Injuries can be frustrating, but football is a violent sport, so injuries happen. Though it's very difficult to see fan favorite players sustain injuries early in their respective careers, Cincinnati is fortunate enough that the two rookies, who will most likely be out for the season, weren't expected to see a ton of -- if any -- significant snaps this year. Hopefully Ogbuehi will be healthy by Week 1, as he's currently slated to start at right tackle after the departure of the now Minnesota Viking, Andre Smith.
4. What's the game plan for the Bengals at tight end until Tyler Eifert is back?
As I previously mentioned, I think Ryan Hewitt will have a significant role in both the run game and passing attack while Eifert nurses his injury. Though it's always rough to see a premier talent like Eifert sustain an injury, it will be interesting to see how 2015 draftees Tyler Kroft and C.J. Uzomah fare in his absence. Cincinnati reportedly liked Kroft more than Maxx Williams, who was commonly believed to be the top tight end in the 2015 Draft class. Uzomah, on the other hand, did not even have a position coach at Auburn but was impressive enough in his college career to be selected by Cincinnati. Kroft has been dealing with an injury of his own (knee), so Uzomah -- who has looked like the better pass-catcher of the two -- really has a chance to prove himself. Not having Eifert will certainly hurt, but the Bengals still have two red zone playmakers in Green and Hill, so things should be alright.

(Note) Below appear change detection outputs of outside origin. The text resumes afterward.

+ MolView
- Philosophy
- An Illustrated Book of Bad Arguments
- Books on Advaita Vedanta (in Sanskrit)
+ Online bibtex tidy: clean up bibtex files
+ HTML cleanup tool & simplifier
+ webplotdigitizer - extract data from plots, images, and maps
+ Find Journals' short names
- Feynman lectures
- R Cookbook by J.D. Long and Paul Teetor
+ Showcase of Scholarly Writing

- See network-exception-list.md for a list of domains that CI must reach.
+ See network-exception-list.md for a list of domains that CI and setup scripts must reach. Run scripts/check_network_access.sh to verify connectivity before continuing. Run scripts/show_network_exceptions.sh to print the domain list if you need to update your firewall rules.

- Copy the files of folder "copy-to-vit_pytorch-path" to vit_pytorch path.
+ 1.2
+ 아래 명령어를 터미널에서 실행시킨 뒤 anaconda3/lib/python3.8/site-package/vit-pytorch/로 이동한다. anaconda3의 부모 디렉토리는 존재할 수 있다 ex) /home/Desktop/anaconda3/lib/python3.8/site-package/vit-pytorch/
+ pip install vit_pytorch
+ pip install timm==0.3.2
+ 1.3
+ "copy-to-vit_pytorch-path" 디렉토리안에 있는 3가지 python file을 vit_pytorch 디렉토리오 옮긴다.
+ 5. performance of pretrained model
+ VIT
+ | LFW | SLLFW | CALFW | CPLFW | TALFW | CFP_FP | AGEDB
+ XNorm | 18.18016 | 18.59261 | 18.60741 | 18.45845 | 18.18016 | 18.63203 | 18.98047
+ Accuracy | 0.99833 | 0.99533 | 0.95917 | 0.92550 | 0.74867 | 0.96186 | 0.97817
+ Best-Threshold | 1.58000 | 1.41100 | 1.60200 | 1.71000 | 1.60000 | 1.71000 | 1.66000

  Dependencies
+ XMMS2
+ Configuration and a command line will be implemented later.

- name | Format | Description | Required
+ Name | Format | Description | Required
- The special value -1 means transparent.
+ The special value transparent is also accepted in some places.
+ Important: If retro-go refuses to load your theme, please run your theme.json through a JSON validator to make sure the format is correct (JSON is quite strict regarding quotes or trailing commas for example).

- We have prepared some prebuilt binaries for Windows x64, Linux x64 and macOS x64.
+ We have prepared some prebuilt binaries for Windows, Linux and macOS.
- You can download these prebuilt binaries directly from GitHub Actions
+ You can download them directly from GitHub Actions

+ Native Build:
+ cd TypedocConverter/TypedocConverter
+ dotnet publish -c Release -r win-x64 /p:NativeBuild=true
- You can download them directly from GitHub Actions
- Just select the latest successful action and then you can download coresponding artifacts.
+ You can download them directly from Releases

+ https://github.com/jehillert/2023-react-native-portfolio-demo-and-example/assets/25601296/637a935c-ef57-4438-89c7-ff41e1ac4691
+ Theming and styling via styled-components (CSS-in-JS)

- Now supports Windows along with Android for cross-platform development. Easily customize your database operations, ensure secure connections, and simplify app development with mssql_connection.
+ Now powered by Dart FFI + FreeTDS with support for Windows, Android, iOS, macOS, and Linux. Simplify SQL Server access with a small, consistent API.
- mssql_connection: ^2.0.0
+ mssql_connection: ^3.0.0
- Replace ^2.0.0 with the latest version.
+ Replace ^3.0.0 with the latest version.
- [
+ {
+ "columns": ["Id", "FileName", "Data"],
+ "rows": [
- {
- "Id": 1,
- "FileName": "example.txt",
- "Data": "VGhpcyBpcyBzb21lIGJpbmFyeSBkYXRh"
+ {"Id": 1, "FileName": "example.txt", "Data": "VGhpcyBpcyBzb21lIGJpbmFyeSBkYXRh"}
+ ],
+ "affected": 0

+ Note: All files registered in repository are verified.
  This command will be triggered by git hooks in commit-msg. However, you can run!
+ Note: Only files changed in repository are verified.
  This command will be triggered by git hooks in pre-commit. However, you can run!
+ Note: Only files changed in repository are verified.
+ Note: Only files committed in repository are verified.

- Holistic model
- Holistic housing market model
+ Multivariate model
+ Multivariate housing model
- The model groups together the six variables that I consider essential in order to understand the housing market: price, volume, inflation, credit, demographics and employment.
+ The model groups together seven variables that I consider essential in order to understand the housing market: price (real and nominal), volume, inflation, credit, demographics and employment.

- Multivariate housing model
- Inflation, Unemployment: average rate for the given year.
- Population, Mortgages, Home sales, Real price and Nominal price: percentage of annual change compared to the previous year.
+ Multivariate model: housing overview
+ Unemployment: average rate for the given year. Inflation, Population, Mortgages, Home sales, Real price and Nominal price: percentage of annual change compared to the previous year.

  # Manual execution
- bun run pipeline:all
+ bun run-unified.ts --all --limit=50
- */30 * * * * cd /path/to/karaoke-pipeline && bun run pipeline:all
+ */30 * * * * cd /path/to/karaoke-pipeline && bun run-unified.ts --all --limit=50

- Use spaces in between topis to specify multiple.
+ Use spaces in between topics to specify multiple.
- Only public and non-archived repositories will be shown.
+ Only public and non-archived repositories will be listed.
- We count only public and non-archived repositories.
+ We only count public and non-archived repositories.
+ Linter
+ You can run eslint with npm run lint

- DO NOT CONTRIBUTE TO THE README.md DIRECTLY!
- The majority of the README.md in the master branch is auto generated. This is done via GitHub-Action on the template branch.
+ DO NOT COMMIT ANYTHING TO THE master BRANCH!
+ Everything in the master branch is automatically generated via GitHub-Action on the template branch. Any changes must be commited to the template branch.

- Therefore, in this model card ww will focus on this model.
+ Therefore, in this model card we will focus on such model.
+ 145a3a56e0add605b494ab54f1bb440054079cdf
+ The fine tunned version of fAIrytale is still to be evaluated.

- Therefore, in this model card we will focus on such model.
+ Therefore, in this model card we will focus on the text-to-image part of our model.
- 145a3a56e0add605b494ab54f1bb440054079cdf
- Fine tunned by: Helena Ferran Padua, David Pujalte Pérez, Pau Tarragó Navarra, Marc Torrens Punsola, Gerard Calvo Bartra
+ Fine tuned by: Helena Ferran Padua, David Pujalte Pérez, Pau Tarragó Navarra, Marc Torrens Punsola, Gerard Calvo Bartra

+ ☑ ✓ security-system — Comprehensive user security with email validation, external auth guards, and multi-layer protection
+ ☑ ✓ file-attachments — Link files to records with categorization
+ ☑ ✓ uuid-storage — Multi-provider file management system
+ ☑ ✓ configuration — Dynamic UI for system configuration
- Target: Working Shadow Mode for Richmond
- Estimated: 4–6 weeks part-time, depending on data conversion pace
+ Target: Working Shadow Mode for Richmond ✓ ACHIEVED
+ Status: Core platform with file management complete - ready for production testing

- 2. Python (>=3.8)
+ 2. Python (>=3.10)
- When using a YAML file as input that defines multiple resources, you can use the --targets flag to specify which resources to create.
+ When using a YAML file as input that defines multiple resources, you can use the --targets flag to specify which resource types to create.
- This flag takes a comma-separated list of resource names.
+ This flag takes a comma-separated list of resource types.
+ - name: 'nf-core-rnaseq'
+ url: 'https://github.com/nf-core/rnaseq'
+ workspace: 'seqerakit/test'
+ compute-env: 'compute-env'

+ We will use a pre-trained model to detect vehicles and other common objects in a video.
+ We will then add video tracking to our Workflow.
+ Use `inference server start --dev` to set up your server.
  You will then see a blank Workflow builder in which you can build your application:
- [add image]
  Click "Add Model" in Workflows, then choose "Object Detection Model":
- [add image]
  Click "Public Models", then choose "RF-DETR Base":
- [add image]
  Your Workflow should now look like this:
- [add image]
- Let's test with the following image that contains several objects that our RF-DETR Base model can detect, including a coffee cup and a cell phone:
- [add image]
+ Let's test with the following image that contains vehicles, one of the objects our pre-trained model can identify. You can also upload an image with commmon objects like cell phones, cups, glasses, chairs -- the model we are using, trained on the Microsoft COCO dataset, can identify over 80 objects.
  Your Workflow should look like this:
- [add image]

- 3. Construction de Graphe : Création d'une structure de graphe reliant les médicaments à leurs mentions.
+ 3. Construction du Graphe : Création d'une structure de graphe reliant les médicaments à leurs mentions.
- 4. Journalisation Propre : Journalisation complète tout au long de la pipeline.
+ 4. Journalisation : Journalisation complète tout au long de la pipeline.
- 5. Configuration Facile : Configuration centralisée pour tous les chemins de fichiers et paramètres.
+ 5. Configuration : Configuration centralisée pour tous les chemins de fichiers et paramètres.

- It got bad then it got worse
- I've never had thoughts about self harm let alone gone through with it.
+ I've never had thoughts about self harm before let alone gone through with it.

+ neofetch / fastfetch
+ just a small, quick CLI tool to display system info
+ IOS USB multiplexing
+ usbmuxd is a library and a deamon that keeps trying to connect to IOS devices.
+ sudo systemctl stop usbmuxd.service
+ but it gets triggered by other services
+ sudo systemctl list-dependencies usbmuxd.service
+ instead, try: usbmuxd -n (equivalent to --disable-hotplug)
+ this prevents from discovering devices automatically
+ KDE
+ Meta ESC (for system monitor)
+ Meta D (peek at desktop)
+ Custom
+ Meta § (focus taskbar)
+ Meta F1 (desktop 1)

5. The front seven for the Bengals has some very good potential and some real star power. In fact, top to bottom I'm really impressed with the personnel they have on defense. Where does this defense rank in the NFL right now?
It's hard to think of this defense as anything short of a top five unit. The Bengals lost nearly every single position coach on their 2015 defensive staff, yet they were able to retain defensive coordinator Paul Guenther, as well as add a couple of coaches with impressive resumes in Jim Haslett and Kevin Coyle (who previously served on the team's defensive staff coach from 2001-2011). Coyle's addition is particularly exciting, as he helped develop Leon Hall and Jonathan Joseph into what many regarded as the NFL's best cornerback duo in the late 2000s. The coaching additions, as well as the playmaking personnel you previously mentioned, warrant optimism that the team's defense can be the number one unit in the NFL. Last year, only the Broncos and Seahawks allowed fewer points, and both teams lost multiple difference-making starters.
That being said, Cincinnati went through some roster turnover of its own, letting the aforementioned Hall, as well as Reggie Nelson, Emmanuel Lamur and now-Lion, Wallace Gilberry, walk in free agency. If safety Shawn Williams, who just inked a long-term deal with only two starts on his career, or 2014 first-rounder Darqueze Dennard, who will be a full-time starter for the first time in his career this season, can't step in and make an early impact, it's hard to think the defense won't regress at least slightly. That being said, Geno Atkins is looking as dominant as he's ever been, Carlos Dunlap is a playmaker, Karlos Dansby and Vontaze Burfict could form a nasty nickel linebacking duo and George Iloka seems primed to establish himself as a top-10 safety. The sky is the limit for the Bengals' 2016 defense, and I think Cincinnati will finish in the top five when it's all said and done.